Exercise prompt: Could all of the entries be written out exactly, with any pictures omitted?

Given records:

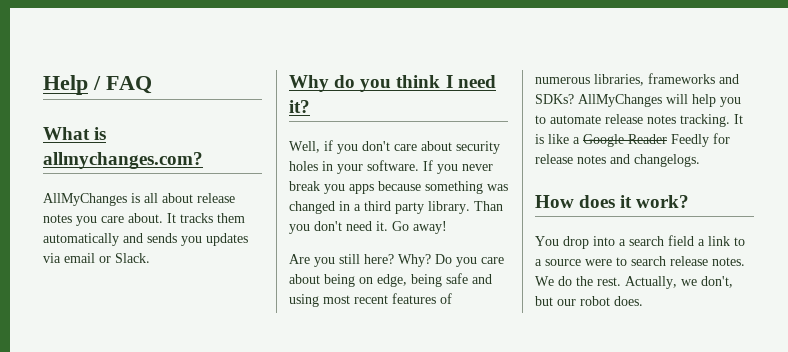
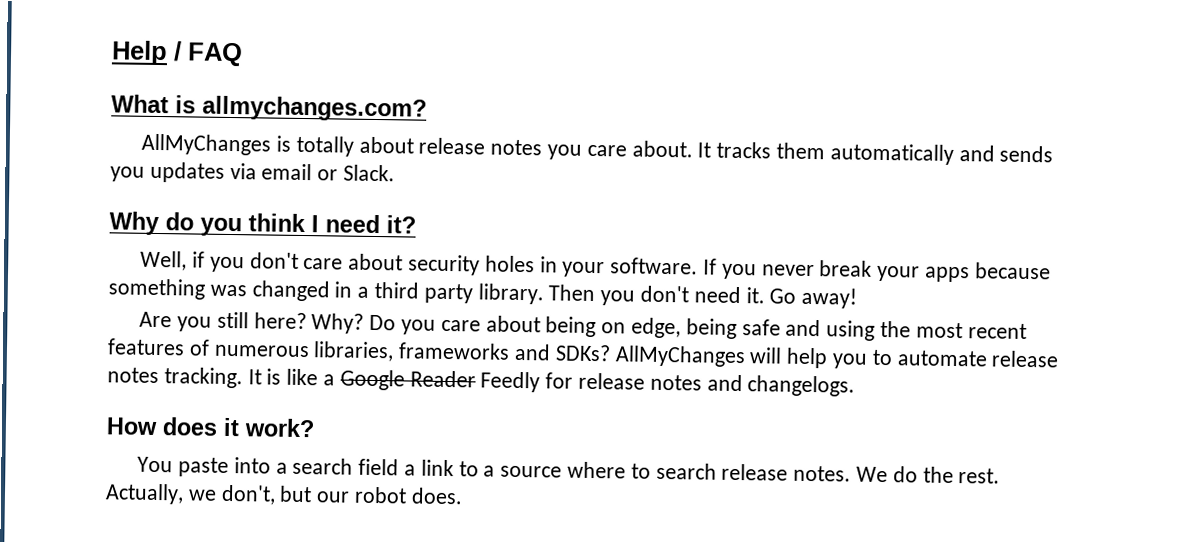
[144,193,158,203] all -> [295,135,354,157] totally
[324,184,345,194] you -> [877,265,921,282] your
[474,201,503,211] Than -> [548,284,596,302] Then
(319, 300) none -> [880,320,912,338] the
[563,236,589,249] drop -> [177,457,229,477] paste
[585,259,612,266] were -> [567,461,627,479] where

The completed task:
[144,193,158,203] all -> [295,135,354,157] totally
[324,184,345,194] you -> [877,265,921,282] your
[474,201,503,211] Than -> [548,284,596,302] Then
(319, 300) none -> [880,320,912,338] the
[563,236,589,249] drop -> [177,457,229,477] paste
[585,259,612,266] were -> [567,461,627,479] where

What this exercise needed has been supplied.